TASK ITEM: Exactly as they appear below, repeat the lines from the one with "subtotal: 710.78 -> 642.35" through the one with "LICHTGEWICHT ROLLATOR GEMINO". Drop every picture.

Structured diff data
----
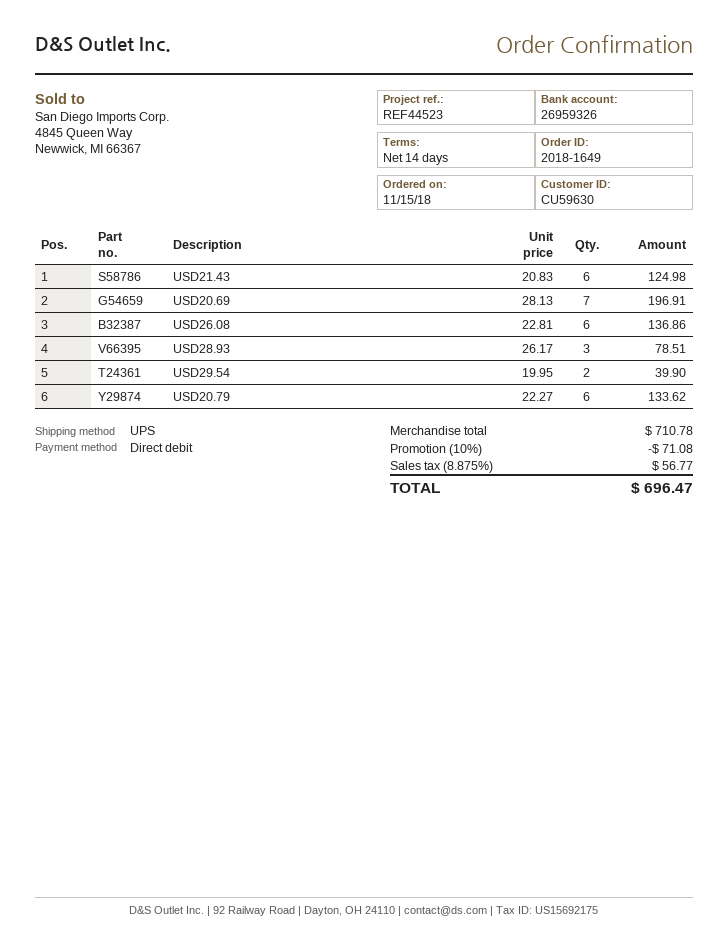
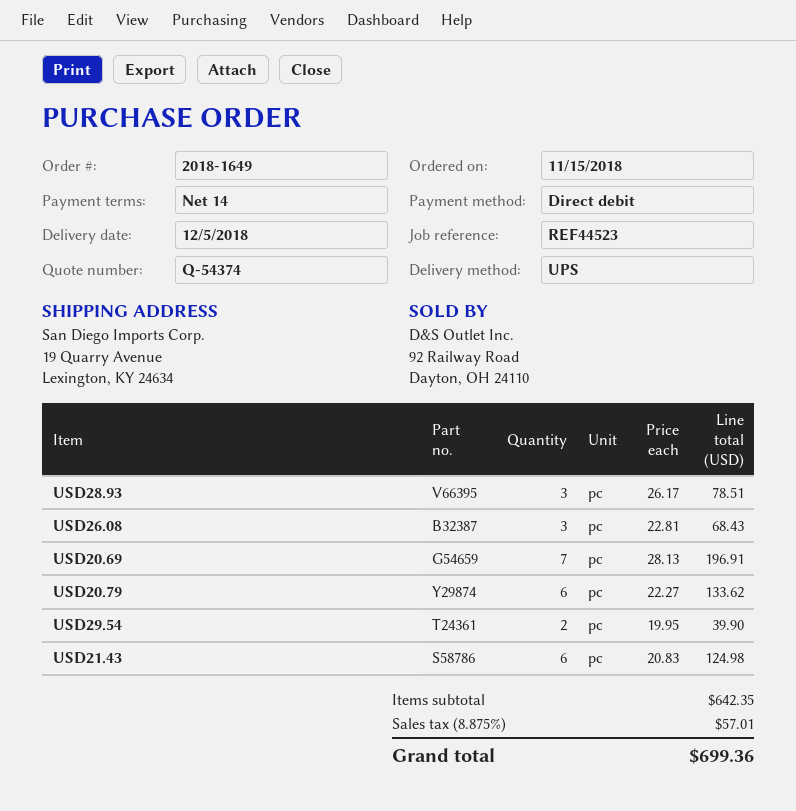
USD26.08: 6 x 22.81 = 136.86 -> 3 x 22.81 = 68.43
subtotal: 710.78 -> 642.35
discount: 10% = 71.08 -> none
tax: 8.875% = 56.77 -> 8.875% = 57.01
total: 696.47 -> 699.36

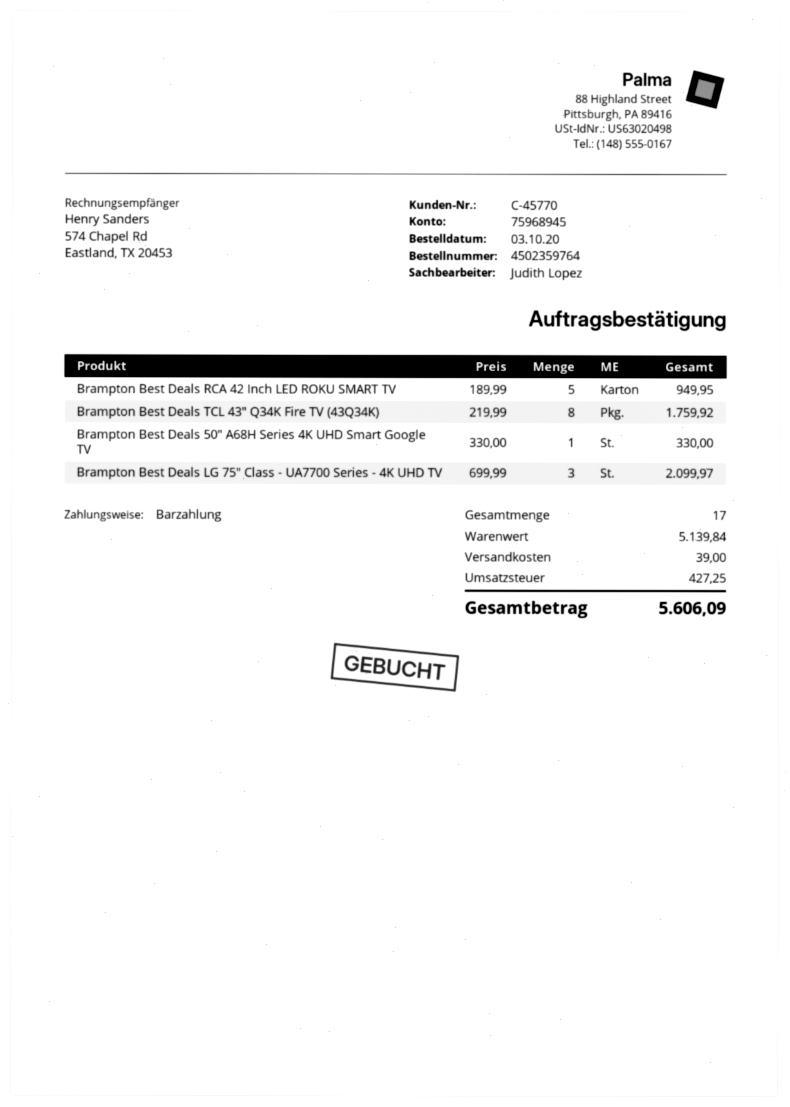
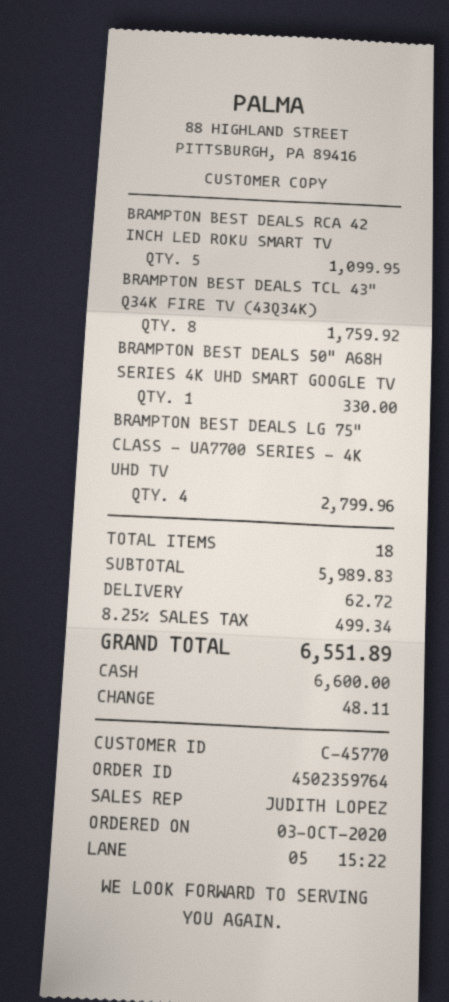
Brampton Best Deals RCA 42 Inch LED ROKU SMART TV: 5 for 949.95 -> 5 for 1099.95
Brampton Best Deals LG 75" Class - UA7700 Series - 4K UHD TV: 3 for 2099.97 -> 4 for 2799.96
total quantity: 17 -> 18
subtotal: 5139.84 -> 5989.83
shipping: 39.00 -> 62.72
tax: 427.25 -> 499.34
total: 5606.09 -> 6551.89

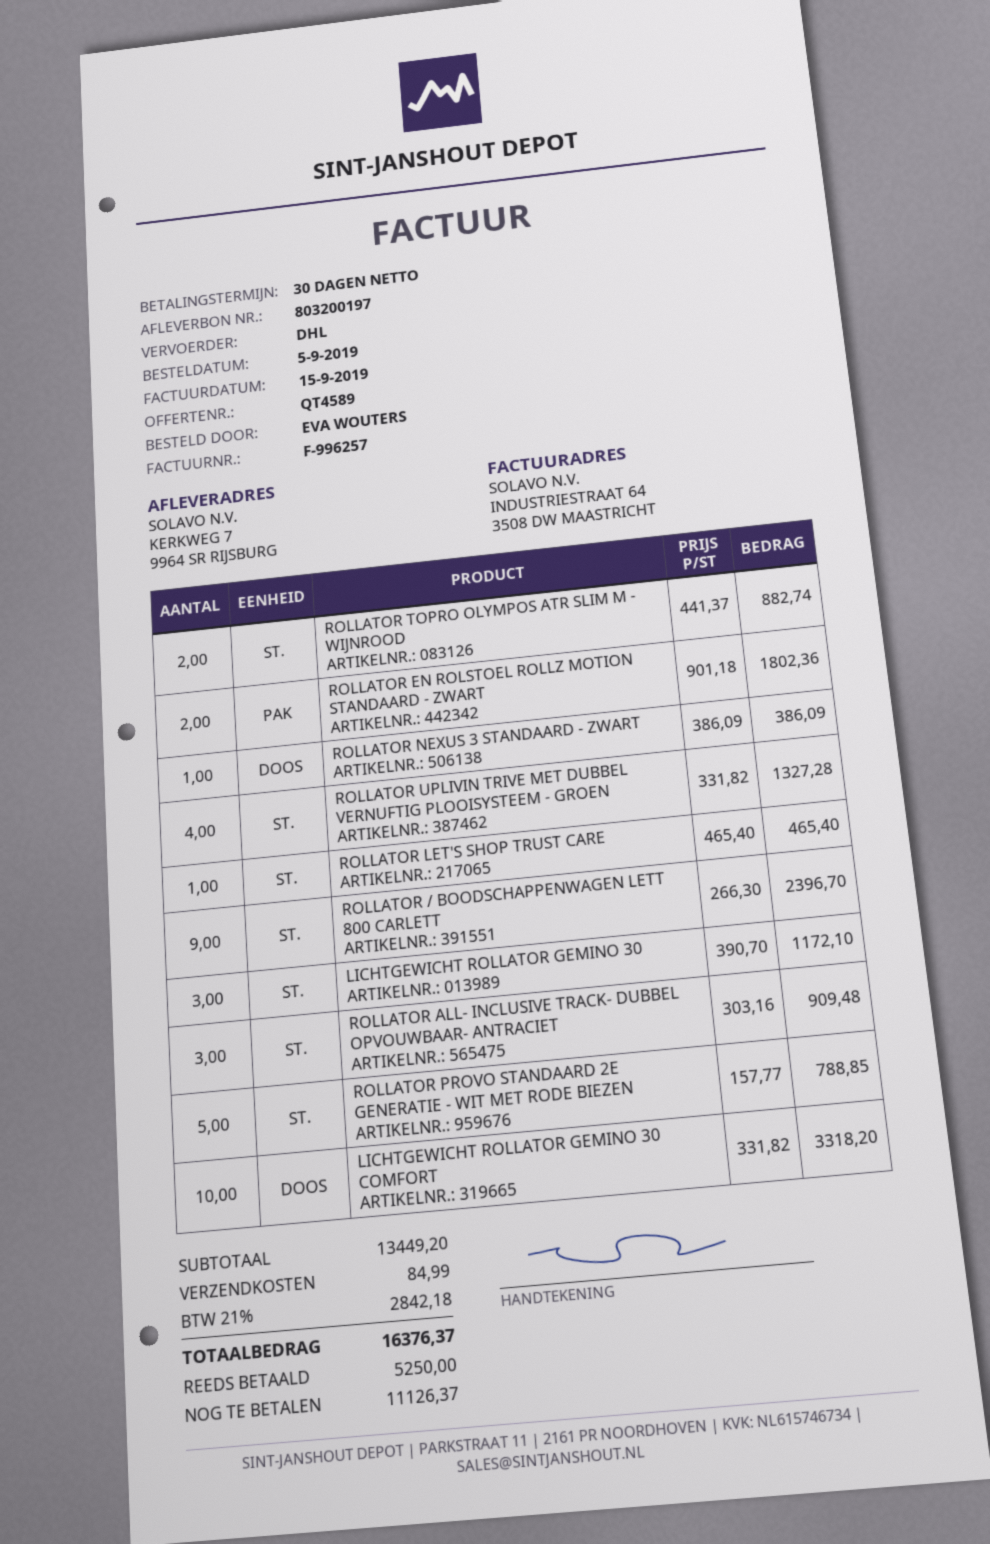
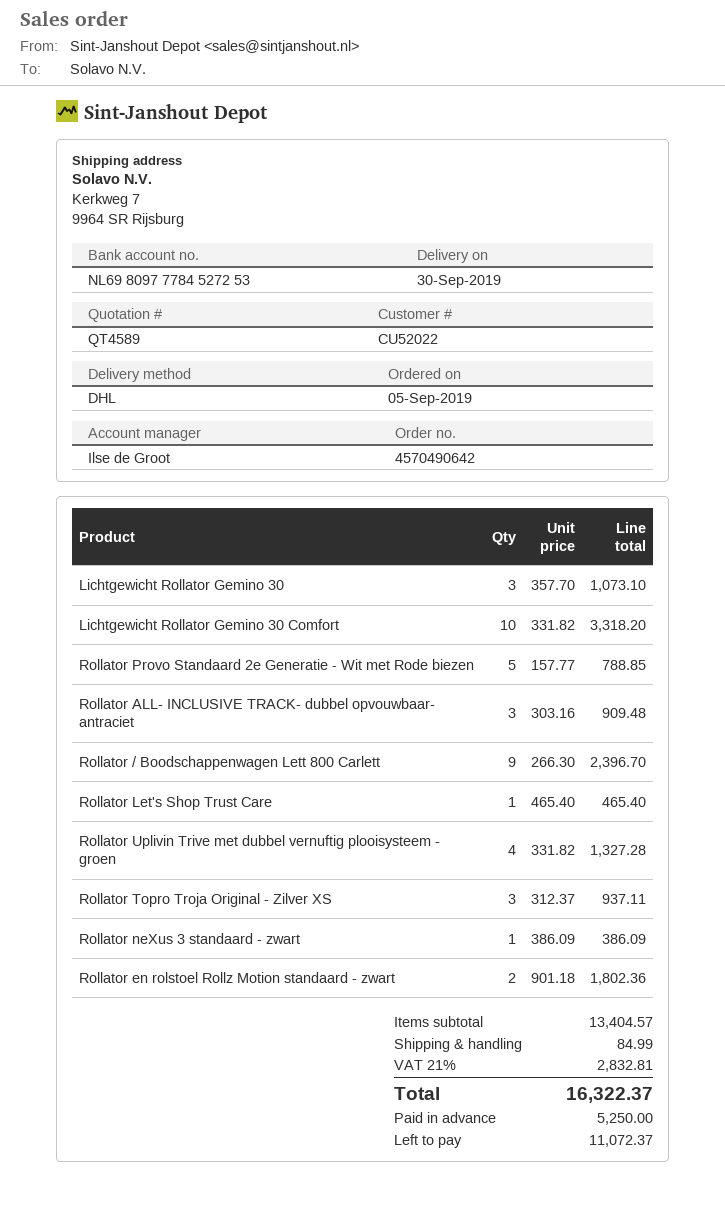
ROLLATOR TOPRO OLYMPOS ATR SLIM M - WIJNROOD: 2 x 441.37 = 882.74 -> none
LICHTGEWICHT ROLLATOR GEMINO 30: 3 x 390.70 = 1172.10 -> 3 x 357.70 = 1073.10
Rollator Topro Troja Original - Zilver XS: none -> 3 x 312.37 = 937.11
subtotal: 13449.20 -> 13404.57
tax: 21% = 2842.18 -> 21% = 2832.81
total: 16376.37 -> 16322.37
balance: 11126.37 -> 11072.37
----
RESPONSE:
subtotal: 710.78 -> 642.35
discount: 10% = 71.08 -> none
tax: 8.875% = 56.77 -> 8.875% = 57.01
total: 696.47 -> 699.36

Brampton Best Deals RCA 42 Inch LED ROKU SMART TV: 5 for 949.95 -> 5 for 1099.95
Brampton Best Deals LG 75" Class - UA7700 Series - 4K UHD TV: 3 for 2099.97 -> 4 for 2799.96
total quantity: 17 -> 18
subtotal: 5139.84 -> 5989.83
shipping: 39.00 -> 62.72
tax: 427.25 -> 499.34
total: 5606.09 -> 6551.89

ROLLATOR TOPRO OLYMPOS ATR SLIM M - WIJNROOD: 2 x 441.37 = 882.74 -> none
LICHTGEWICHT ROLLATOR GEMINO 30: 3 x 390.70 = 1172.10 -> 3 x 357.70 = 1073.10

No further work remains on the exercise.